== Data for review ==
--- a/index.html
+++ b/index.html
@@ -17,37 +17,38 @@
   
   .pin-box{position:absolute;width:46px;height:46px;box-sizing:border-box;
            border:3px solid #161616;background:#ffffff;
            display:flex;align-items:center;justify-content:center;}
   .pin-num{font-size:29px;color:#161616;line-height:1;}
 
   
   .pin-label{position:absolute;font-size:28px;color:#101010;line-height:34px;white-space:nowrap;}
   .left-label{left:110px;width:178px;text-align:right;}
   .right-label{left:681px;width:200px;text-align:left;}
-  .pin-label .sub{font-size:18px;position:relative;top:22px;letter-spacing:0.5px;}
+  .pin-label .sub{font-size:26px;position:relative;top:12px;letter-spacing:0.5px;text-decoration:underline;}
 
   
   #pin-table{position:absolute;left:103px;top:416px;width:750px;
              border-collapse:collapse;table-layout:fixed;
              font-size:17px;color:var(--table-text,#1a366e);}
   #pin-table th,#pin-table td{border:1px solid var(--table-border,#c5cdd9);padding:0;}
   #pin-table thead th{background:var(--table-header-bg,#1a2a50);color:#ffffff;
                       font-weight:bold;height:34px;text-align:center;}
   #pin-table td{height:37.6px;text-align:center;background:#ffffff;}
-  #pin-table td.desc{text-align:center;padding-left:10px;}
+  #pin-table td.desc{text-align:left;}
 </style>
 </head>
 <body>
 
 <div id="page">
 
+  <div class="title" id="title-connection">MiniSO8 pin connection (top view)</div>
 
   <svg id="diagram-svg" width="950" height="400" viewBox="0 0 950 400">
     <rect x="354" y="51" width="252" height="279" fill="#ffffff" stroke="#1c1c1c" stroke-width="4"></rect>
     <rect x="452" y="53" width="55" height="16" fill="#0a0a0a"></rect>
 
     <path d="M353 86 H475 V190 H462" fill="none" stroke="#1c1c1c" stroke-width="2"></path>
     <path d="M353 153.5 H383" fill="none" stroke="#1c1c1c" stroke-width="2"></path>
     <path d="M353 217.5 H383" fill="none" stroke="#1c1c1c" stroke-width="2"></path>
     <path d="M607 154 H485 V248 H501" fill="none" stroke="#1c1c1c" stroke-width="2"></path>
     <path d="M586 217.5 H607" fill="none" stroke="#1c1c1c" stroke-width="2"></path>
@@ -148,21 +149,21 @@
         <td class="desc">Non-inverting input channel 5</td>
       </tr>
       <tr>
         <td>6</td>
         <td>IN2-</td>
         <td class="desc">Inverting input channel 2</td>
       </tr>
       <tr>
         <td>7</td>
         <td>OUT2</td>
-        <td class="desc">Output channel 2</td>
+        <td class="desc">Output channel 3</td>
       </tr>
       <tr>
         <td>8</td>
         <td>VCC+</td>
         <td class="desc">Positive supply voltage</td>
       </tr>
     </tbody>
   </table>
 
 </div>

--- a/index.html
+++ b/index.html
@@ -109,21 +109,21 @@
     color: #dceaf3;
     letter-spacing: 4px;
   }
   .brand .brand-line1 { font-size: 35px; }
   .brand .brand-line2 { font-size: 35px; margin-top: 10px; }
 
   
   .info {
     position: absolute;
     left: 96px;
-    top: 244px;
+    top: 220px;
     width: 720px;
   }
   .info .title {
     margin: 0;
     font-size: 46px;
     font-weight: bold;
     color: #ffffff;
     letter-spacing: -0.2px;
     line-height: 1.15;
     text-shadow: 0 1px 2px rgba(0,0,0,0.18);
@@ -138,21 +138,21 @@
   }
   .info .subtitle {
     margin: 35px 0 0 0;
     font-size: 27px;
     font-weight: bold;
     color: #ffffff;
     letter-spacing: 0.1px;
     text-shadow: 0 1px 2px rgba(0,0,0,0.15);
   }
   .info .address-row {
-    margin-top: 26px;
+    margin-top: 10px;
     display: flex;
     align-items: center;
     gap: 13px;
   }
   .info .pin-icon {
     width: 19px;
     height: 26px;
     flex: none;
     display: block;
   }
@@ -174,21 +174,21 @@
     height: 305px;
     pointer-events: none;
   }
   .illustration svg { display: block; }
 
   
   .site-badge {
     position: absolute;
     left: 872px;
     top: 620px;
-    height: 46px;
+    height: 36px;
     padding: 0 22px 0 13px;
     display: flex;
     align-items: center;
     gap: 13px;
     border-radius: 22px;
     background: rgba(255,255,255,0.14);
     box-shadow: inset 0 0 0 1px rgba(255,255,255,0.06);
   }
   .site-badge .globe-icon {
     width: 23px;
===
Task directions:
Report, from the entries above, each line where "background" is found.

Solution to this task:
            border:3px solid #161616;background:#ffffff;
   #pin-table thead th{background:var(--table-header-bg,#1a2a50);color:#ffffff;
   #pin-table td{height:37.6px;text-align:center;background:#ffffff;}
     background: rgba(255,255,255,0.14);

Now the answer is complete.